■ **What the task asks**: Please copy out each line of the listing that contains the word "answers".

■ **Source information**:

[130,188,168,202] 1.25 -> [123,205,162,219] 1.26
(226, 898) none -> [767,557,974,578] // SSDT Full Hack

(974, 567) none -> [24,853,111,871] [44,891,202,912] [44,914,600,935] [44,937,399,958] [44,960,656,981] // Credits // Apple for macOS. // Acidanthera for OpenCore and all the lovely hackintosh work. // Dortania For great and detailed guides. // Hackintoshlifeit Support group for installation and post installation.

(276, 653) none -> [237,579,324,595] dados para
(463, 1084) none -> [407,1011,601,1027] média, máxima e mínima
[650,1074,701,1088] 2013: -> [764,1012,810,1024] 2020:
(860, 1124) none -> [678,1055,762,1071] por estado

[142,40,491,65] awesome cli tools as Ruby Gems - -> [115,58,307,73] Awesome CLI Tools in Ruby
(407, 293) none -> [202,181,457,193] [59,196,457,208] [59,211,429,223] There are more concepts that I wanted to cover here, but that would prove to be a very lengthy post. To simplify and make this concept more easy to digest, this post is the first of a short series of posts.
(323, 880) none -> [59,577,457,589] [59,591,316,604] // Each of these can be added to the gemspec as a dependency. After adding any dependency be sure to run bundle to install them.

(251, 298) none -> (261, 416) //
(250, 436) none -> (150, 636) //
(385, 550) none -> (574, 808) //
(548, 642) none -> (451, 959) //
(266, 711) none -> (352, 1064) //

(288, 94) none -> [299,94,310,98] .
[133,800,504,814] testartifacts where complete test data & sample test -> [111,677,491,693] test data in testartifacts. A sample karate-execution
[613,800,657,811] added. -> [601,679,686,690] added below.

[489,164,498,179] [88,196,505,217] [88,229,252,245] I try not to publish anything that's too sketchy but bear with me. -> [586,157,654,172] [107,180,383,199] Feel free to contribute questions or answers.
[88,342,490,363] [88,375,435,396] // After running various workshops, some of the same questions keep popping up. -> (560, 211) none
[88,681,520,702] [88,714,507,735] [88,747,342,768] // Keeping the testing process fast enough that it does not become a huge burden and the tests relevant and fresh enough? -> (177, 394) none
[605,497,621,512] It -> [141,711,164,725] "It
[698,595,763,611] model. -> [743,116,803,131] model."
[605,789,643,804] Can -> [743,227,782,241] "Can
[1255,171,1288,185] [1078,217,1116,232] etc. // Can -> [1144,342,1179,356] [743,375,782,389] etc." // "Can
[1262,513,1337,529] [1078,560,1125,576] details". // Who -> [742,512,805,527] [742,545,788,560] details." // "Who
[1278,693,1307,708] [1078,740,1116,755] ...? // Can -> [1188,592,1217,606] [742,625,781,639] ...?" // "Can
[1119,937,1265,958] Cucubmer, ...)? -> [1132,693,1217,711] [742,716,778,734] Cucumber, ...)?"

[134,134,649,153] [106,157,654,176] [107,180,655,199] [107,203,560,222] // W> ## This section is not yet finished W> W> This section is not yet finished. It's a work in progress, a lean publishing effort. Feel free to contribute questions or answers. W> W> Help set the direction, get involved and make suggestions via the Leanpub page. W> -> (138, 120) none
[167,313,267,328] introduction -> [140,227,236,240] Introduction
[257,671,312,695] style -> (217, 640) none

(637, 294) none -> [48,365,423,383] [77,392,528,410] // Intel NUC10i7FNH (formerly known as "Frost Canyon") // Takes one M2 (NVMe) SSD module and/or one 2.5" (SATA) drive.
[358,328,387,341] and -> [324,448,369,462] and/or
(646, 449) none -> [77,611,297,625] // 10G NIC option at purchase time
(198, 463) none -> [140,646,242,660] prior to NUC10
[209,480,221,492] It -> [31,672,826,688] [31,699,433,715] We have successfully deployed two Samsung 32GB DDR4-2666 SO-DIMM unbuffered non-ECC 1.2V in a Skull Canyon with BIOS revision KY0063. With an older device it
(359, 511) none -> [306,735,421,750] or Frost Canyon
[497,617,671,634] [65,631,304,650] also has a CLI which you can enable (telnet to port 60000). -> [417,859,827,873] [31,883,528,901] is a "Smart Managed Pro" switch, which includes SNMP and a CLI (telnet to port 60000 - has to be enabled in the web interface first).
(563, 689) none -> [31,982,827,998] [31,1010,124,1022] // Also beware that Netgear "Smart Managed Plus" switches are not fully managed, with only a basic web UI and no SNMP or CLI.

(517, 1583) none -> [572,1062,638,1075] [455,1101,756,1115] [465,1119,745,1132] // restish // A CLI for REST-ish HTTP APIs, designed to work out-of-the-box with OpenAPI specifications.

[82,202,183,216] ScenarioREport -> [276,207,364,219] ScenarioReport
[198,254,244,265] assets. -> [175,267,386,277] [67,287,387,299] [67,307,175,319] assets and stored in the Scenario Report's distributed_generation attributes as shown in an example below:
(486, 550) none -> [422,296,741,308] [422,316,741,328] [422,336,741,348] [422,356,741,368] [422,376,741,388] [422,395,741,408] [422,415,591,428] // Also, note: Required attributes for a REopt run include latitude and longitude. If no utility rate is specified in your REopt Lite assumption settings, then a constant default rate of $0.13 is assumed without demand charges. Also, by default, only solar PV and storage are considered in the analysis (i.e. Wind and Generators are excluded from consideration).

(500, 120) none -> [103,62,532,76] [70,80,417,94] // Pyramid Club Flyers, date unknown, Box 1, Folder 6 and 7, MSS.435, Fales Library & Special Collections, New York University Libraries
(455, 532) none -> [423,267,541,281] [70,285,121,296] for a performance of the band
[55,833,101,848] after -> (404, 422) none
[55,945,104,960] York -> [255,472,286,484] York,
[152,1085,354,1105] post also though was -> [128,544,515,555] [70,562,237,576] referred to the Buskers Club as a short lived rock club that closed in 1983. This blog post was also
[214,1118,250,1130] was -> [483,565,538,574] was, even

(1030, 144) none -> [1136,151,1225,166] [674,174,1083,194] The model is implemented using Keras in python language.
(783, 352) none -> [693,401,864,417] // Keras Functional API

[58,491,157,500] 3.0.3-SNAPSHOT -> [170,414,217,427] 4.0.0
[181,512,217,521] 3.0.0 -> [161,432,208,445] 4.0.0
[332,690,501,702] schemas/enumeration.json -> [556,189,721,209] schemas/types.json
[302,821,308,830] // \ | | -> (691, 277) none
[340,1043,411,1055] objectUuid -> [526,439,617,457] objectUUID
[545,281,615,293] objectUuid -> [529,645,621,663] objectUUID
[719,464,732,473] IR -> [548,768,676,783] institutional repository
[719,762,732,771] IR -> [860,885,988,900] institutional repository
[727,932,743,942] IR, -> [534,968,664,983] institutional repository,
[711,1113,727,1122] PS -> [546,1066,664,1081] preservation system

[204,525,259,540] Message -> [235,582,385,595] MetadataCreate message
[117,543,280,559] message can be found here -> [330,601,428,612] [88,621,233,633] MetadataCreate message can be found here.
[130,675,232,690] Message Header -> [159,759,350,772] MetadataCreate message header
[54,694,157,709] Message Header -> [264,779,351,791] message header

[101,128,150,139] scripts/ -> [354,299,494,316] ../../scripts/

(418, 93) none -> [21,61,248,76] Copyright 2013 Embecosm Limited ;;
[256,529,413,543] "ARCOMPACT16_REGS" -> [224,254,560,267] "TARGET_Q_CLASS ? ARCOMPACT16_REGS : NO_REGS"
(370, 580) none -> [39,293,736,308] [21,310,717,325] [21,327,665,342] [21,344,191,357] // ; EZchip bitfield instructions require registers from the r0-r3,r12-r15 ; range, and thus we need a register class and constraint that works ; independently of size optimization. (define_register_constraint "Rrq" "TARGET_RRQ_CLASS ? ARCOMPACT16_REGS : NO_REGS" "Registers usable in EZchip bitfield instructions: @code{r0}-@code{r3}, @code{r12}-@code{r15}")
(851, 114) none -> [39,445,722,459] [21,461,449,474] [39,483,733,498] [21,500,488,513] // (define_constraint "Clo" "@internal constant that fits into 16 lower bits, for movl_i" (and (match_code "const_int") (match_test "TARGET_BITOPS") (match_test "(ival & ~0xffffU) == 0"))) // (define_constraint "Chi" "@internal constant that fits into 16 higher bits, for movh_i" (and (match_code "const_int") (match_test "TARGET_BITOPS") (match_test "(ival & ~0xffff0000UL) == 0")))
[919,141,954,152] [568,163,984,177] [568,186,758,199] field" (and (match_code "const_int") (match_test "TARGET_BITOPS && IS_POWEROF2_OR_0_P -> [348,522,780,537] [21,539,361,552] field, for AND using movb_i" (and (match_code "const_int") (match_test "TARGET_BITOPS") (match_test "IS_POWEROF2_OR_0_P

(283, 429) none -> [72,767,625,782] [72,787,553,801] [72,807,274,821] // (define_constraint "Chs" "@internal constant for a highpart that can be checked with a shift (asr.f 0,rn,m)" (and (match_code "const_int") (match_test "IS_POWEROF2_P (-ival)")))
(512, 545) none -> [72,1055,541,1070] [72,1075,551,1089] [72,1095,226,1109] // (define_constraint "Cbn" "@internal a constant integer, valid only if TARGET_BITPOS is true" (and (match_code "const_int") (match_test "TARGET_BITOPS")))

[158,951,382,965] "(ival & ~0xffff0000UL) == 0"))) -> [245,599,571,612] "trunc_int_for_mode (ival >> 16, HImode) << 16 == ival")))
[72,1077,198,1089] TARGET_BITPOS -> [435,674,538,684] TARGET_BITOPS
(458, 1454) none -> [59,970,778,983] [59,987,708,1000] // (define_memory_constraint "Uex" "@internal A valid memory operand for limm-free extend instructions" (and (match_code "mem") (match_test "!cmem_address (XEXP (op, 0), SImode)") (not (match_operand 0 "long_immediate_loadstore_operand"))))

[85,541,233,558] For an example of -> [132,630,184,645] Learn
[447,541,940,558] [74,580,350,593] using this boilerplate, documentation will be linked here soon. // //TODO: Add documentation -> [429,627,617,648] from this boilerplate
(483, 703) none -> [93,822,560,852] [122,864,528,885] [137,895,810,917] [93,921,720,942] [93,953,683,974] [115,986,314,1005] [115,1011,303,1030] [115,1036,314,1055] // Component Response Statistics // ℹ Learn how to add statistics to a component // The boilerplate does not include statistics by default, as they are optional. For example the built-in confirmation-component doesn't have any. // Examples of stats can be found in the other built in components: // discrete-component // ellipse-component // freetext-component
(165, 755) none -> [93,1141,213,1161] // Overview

■ **Answer to the exercise**:
[489,164,498,179] [88,196,505,217] [88,229,252,245] I try not to publish anything that's too sketchy but bear with me. -> [586,157,654,172] [107,180,383,199] Feel free to contribute questions or answers.
[134,134,649,153] [106,157,654,176] [107,180,655,199] [107,203,560,222] // W> ## This section is not yet finished W> W> This section is not yet finished. It's a work in progress, a lean publishing effort. Feel free to contribute questions or answers. W> W> Help set the direction, get involved and make suggestions via the Leanpub page. W> -> (138, 120) none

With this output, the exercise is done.